In case you have not been following the news lately, the Governor of Wisconsin unveiled his plan to reduce benefits paid to government workers in the form of requiring them to pay more into their pensions and more for their benefits.  The Governor stirred national debate approximately 3 weeks ago when he announced his intent to cut funding for schools and public service.

Despite protests from thousands of citizens and union members, Walker outlined his plan in the article below.  There is no doubt this trend will not only affect public service in Wisconsin, Walker's plan is a threat to every union and public service agency nationwide.  It is a direct attack on pensions, retirement and education. 

Walker is not in favor of working with unions despite contracts that are already in place.  He has proposed eliminating collective bargining rights of union workers. 

Evethough we are facing budget shortfalls nationwide, we have to fight to preserve our rights as government employees.  Get active, stay informed and make your voice count.  See what others are doing, check out the IAFF and News Feed tabs.

The following article was taken from the AP/The Huffington Post.  Author Scott Bauer 

MADISON, Wis. — After focusing for weeks on his proposal to strip public employees of collective bargaining rights, Gov. Scott Walker on Tuesday presented his full budget – a plan that cuts $1.5 billion in aid to public schools and local government but avoids any tax or fee increases, furloughs or widespread layoffs.

Walker said the cuts could be paid for in large part by forcing government employees to pay more for their pension and health care benefits. And the governor whose cost-cutting ideas have stirred a national debate over public-sector unions gave no indication he would soften his demand to reduce their power at the negotiating table.

"This is a reform budget," Walker told lawmakers inside the Assembly chamber as protesters on the floor below screamed, banged on drums and blew horns. "It is about getting Wisconsin working again, and to make that happen, we need a balanced budget that works – and an environment where the private sector can create 250,000 jobs over the next four years."

Walker's legislation has drawn tens of thousands of demonstrators to the Capitol over the last three weeks, and tensions were still evident when Walker outlined the budget during a joint session of the Legislature convened under heavy security. Assembly Democrats refused to stand and greet the governor as he arrived to speak.

"It feels like we're announcing a going-out-of-business sale," said state Rep. Cory Mason, a Democrat from Racine who criticized Walker's proposed cuts to education.

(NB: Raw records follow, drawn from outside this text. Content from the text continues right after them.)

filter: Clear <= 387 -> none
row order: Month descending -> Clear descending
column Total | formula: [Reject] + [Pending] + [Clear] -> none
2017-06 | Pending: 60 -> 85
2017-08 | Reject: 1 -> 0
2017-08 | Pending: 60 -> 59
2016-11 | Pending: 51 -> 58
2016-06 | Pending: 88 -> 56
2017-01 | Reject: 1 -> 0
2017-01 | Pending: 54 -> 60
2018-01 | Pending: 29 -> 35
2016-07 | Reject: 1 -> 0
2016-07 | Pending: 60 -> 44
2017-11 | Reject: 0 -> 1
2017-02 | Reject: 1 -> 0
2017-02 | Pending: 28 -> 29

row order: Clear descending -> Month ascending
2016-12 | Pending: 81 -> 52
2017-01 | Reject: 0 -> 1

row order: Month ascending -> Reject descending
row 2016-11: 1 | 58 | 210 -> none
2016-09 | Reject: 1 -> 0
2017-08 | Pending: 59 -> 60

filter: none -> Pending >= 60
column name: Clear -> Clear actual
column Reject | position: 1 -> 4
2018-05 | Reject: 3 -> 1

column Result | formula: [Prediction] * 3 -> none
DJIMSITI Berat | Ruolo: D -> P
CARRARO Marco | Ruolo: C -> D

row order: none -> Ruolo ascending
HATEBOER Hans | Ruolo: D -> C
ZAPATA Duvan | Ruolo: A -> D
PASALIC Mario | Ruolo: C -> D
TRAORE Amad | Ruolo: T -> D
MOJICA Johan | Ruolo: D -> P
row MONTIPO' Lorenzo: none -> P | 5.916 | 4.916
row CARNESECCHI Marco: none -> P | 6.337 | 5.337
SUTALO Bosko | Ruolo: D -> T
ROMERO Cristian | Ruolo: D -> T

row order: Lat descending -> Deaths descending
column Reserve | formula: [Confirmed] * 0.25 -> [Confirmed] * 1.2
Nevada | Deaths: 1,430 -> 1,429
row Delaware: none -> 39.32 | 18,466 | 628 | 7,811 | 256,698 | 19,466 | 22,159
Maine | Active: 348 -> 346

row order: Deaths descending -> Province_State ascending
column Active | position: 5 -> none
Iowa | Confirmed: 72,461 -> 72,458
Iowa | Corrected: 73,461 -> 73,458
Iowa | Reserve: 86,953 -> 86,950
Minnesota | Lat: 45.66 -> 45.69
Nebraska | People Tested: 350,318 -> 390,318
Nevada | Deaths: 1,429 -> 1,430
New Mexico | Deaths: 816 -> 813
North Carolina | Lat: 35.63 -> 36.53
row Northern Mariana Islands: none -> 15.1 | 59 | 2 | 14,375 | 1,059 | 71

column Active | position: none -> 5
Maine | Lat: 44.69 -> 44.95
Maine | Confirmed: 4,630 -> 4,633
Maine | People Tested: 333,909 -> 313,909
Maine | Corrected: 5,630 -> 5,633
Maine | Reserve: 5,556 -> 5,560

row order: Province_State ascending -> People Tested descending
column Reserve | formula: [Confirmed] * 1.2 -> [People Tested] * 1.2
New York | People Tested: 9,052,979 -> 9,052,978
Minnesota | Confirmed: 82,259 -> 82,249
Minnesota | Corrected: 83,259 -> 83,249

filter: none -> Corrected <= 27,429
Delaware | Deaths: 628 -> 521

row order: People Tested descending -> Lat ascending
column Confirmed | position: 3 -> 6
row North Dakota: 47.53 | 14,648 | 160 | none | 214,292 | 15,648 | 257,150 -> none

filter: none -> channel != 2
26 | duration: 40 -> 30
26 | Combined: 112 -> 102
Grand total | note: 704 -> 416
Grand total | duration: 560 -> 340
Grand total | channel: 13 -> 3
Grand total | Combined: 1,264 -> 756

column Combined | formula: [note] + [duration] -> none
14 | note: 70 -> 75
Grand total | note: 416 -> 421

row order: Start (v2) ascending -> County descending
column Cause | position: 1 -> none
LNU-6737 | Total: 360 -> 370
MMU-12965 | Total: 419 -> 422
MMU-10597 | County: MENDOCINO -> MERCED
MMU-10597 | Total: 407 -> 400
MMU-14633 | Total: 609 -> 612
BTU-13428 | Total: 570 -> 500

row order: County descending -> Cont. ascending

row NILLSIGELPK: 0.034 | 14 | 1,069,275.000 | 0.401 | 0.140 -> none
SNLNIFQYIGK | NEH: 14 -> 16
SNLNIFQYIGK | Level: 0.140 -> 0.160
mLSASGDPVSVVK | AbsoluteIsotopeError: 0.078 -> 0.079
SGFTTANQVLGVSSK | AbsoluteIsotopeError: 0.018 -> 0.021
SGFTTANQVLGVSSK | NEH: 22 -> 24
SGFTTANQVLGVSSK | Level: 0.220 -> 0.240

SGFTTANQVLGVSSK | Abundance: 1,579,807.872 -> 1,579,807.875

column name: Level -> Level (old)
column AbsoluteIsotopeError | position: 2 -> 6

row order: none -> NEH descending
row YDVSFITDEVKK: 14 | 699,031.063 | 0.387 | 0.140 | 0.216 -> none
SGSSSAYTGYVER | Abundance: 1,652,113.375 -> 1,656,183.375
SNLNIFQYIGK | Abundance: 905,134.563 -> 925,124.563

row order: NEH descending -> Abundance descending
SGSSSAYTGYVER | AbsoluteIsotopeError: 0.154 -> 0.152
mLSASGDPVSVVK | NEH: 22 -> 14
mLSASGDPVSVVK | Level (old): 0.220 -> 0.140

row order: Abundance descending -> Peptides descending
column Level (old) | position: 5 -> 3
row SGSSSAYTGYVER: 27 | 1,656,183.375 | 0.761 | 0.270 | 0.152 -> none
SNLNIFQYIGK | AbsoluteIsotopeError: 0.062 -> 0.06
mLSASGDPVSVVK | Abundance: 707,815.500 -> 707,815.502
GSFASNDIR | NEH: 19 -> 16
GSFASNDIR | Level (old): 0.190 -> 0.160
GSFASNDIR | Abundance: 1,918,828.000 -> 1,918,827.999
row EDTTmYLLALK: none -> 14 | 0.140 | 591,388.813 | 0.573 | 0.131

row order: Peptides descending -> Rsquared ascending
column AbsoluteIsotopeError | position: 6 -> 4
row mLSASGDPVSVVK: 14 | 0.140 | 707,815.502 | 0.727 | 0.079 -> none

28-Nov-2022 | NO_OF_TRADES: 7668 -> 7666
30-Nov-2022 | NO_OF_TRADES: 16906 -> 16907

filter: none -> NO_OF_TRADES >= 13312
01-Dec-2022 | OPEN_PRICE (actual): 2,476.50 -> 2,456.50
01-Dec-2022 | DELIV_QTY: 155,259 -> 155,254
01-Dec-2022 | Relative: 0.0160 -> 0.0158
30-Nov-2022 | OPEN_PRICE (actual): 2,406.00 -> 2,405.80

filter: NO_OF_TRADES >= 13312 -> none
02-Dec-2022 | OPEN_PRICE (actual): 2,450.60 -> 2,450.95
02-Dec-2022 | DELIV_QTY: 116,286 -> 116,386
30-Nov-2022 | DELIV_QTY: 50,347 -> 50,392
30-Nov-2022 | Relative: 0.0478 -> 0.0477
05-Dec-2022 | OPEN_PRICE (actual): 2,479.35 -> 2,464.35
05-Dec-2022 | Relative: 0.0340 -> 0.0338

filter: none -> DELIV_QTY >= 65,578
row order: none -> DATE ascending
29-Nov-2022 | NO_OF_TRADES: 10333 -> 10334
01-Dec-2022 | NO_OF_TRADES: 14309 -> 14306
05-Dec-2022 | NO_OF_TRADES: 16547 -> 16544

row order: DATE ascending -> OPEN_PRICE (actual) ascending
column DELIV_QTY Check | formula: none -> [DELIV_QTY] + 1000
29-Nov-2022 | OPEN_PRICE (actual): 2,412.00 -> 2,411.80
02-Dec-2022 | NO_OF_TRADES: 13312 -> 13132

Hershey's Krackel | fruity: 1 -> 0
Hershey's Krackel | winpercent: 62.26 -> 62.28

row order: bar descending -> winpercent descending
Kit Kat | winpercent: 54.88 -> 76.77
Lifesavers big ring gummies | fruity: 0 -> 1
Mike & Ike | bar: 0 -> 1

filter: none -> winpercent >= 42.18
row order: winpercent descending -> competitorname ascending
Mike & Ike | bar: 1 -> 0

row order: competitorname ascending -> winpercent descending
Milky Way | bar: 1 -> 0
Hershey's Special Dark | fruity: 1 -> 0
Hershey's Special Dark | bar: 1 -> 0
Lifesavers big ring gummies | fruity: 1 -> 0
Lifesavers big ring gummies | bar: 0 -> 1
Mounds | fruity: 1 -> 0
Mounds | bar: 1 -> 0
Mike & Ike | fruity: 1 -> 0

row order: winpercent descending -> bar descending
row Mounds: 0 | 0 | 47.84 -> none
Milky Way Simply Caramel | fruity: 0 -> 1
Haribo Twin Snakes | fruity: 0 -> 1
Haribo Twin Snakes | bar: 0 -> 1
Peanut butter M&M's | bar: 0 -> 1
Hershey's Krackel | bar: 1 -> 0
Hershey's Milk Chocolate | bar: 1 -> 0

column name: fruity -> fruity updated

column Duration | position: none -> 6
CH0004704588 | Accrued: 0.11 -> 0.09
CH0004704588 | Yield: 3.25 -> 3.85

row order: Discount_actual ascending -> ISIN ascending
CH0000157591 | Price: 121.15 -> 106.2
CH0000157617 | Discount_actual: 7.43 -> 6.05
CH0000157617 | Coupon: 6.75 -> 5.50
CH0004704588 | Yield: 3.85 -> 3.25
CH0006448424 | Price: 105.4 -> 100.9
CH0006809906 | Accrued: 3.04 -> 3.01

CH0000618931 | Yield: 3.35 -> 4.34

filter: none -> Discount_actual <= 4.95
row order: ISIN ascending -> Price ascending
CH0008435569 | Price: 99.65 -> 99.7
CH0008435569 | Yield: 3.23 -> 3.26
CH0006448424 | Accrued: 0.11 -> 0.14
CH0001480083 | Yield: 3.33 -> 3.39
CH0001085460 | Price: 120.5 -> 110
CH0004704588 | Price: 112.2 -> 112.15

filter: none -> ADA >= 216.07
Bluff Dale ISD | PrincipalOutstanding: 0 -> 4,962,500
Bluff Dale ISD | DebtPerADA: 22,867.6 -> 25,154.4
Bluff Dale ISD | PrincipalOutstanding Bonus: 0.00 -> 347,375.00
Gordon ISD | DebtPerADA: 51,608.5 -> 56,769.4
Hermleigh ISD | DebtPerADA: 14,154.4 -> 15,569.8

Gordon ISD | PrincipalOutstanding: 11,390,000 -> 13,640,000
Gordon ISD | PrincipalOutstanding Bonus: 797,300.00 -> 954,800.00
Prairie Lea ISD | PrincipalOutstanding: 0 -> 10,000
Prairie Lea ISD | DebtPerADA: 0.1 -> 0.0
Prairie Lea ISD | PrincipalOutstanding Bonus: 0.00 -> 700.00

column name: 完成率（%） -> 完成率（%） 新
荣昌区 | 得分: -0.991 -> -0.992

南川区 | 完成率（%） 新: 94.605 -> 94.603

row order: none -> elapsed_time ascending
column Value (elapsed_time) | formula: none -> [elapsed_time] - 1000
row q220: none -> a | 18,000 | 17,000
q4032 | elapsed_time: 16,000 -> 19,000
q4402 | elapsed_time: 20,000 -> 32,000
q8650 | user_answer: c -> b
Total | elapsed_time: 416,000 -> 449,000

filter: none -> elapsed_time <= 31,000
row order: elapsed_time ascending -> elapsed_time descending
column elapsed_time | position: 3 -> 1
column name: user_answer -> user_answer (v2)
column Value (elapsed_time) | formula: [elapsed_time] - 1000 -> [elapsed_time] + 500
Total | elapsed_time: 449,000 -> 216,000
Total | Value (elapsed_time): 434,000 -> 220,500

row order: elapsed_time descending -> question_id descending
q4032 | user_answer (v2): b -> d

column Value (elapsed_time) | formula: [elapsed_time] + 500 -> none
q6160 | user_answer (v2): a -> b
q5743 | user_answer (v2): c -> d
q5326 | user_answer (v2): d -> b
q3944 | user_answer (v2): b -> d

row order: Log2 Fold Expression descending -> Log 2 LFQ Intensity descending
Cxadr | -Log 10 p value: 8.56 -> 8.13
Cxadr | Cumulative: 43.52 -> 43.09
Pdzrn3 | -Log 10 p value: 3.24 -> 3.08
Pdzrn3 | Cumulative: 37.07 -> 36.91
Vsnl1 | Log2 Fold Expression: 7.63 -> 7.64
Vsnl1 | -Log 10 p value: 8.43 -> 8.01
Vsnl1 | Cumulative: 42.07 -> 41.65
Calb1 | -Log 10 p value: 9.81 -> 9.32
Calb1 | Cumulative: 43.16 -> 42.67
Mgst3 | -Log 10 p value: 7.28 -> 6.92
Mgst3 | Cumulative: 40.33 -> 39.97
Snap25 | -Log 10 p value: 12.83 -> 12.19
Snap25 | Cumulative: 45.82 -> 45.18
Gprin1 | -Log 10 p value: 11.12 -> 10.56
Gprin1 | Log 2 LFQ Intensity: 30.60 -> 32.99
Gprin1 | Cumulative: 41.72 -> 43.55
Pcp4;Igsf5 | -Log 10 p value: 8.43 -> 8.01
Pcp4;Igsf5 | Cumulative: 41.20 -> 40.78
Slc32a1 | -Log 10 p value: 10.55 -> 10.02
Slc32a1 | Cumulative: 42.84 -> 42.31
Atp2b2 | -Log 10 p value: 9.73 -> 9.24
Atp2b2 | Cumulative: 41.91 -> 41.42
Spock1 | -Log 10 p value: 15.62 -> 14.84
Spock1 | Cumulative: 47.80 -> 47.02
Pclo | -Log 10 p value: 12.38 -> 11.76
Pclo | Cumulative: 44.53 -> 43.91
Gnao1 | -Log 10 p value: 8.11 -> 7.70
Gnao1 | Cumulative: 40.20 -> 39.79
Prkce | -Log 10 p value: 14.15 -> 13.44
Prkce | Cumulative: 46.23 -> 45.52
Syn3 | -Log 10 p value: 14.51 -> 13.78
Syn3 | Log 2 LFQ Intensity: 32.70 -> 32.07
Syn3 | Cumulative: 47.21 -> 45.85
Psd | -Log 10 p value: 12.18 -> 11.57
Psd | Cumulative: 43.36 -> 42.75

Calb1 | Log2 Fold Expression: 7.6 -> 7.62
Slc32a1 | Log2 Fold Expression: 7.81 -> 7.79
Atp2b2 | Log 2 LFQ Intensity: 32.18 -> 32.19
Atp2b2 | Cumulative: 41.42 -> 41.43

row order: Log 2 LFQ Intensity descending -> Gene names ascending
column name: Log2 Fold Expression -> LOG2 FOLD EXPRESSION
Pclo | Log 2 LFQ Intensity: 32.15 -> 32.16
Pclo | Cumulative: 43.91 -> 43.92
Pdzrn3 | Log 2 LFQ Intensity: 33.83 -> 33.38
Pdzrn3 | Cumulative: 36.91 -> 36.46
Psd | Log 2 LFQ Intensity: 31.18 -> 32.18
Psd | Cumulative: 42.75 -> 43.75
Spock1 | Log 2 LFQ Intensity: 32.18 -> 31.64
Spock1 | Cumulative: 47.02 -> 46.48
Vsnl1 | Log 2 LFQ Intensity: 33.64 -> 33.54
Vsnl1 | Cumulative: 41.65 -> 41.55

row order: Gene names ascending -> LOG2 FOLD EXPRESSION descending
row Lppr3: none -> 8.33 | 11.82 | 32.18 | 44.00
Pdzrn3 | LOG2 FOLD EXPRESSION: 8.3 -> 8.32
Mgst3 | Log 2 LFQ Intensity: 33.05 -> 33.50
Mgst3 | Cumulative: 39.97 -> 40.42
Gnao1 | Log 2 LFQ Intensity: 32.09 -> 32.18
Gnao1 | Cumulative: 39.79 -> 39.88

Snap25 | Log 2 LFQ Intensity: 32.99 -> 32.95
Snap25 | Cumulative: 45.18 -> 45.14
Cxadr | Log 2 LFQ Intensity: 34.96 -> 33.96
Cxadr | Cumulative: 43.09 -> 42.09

Walker's budget places "the entire burden of Wisconsin's budget shortfall on our children, our most vulnerable citizens in need of health care and long-term care, and our dedicated public employees," said Robert Kraig, director of the consumer advocacy group Citizen Action of Wisconsin.

Doing so is Walker's "own value choice, not an economic necessity forced on him by others," Kraig said.

The governor released his two-year budget in part to support his argument that public-worker concessions are essential to confront a projected $3.6 billion shortfall. His proposal to eliminate most collective bargaining remains in limbo after Senate Democrats fled the state to prevent a vote.

Wisconsin "cannot grow if our people are weighed down paying for a larger and larger government, a government that pays its workers unsustainable benefits that are out of line with the private sector," he said. "We need a leaner and cleaner state government."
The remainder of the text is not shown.